Two Irishmen in London looking for work are strolling down Oxford Street.

Suddenly, Paddy turns to his pal and says: "Michael, will you look at that shop over there, I thought London was supposed to be expensive, but that shop is as cheap as chips!"

You're right, Paddy, so you are. I can't believe it. Suits £10, Shirts £4, Trousers £5, I think that we should buy the lot and take them back to Ireland. We would make a tidy profit selling them in Dublin so we would."

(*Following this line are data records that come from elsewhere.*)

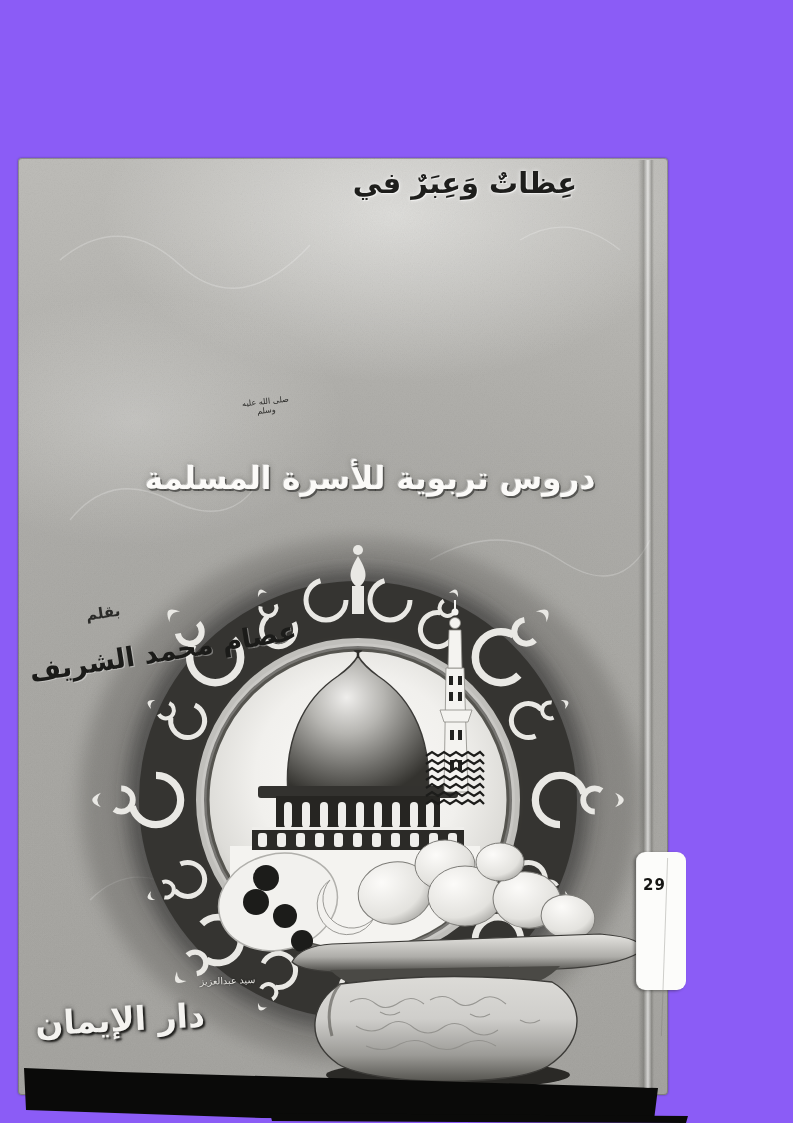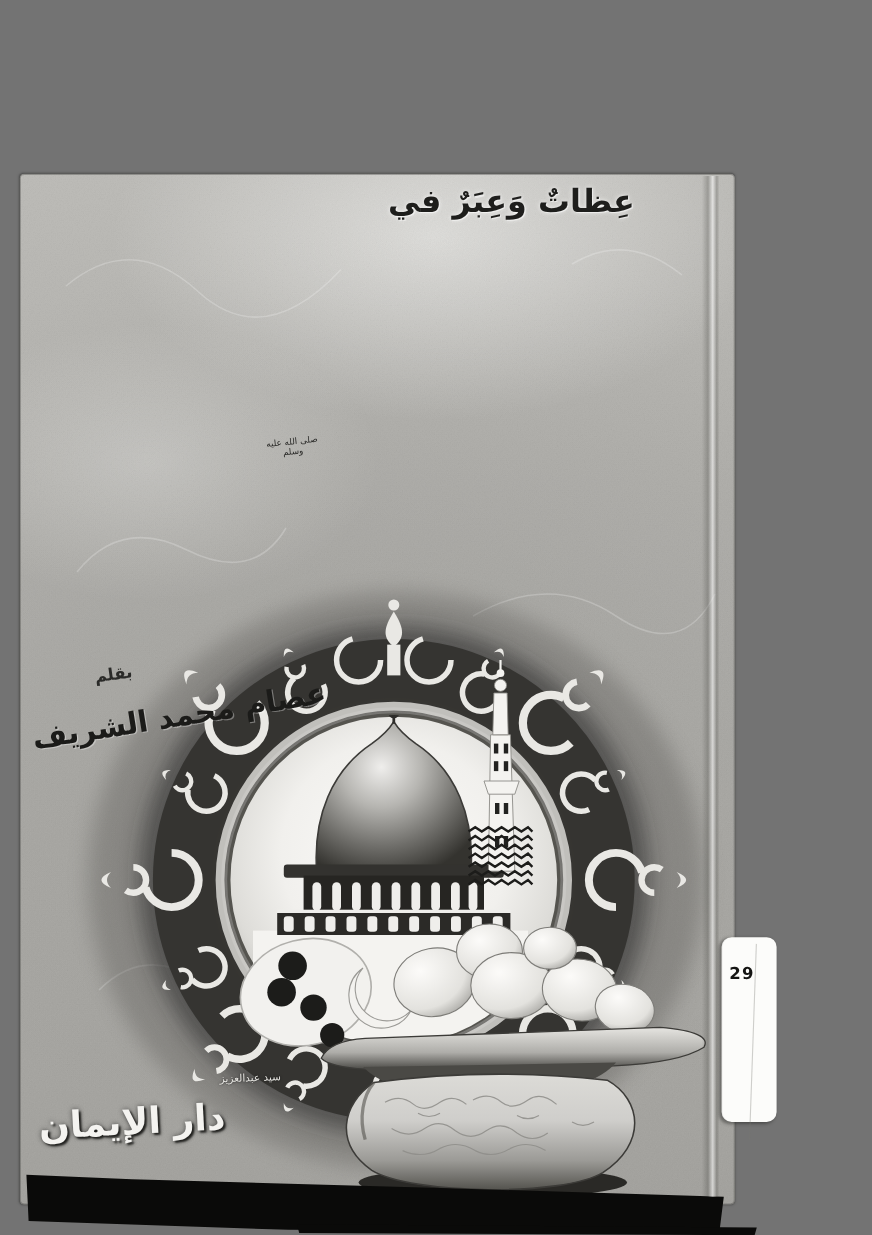--- a/index.html
+++ b/index.html
@@ -1,17 +1,17 @@
 <!DOCTYPE html>
 <html lang="ar"><head>
 <meta charset="utf-8">
 <style>
   html,body{margin:0;padding:0;background:#ffffff;}
   body{font-family:"DejaVu Sans",sans-serif;}
-  .page{position:relative;width:793px;height:1123px;background:#737373;overflow:hidden;}
+  .page{position:relative;width:793px;height:1123px;background:#8b5cf6;overflow:hidden;}
 
   
   .book-cover{
     position:absolute;left:18px;top:158px;width:650px;height:937px;
     background-color:#b4b3af;
     background-image:
       radial-gradient(ellipse 420px 240px at 58% 6%, rgba(250,250,248,.55), rgba(250,250,248,0) 70%),
       radial-gradient(ellipse 300px 180px at 18% 28%, rgba(245,245,243,.30), rgba(245,245,243,0) 70%),
       radial-gradient(ellipse 360px 300px at 52% 67%, rgba(78,77,73,.32), rgba(78,77,73,0) 72%),
       radial-gradient(ellipse 700px 520px at 50% 50%, rgba(128,127,123,.18), rgba(128,127,123,0) 80%),
@@ -67,24 +67,23 @@
     text-shadow:0 0 2px rgba(0,0,0,.8);
   }
   .publisher{
     position:absolute;left:24px;top:1000px;width:192px;z-index:4;
     font-size:33px;font-weight:700;color:#f4f3f0;text-align:center;transform:rotate(-3deg);
     text-shadow:2px 2px 2px rgba(20,20,18,.9),0 0 5px rgba(40,40,38,.7);
   }
 
   
   .library-sticker{
-    position:absolute;left:636px;top:852px;width:50px;height:168px;z-index:6;
+    position:absolute;left:636px;top:852px;width:50px;height:138px;z-index:6;
     background:#fcfcfa;border-radius:9px;
     box-shadow:-2px 1px 3px rgba(30,30,28,.45), inset 1px 0 0 rgba(0,0,0,.05);
-    margin-left:20px;
   }
   .library-sticker::after{ 
     content:"";position:absolute;left:28px;top:6px;width:1px;height:178px;
     background:rgba(120,120,116,.35);transform:rotate(2deg);
   }
   .sticker-number{
     position:absolute;left:7px;top:24px;
     font-size:15px;font-weight:700;color:#151513;letter-spacing:1px;
   }
 </style>
@@ -304,20 +303,21 @@
     </g>
 
     <g fill="#0a0a09">
       <path d="M24,1068 L120,1072 L400,1080 L658,1088 L654,1120 L262,1118 L26,1110 Z"></path>
       <path d="M270,1113 L688,1116 L686,1123 L272,1121 Z"></path>
     </g>
   </svg>
 
   <div class="tagline ar">عِظاتٌ وَعِبَرٌ في</div>
   <div class="honorific ar">صلى الله عليه وسلم</div>
+  <div class="subtitle ar">دروس تربوية للأسرة المسلمة</div>
   <div class="byline-label ar">بقلم</div>
   <div class="author-name ar">عصام محمد الشريف</div>
   <div class="artist-signature ar">سيد عبدالعزيز</div>
   <div class="publisher ar">دار الإيمان</div>
 
   <div class="spine-crease"></div>
 
   <div class="library-sticker">
     <span class="sticker-number">29</span>
   </div>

"Michael that is as good an idea as you'll ever have, but I'm pretty sure you'd have to pay taxes and duty on things like that. The shopkeeper will never let us have them if he thinks we're gonna export them and make our fortune, so he won't."

"Paddy, I've got an idea! You can do the best English accent out of the pair of us. You go in there and do the talking and I'll just stand behind you and say nothing. He'll never guess we're Irish. No he won't."

"OK Michael", agrees Paddy, "I'll do the talking, you just stand there and look English."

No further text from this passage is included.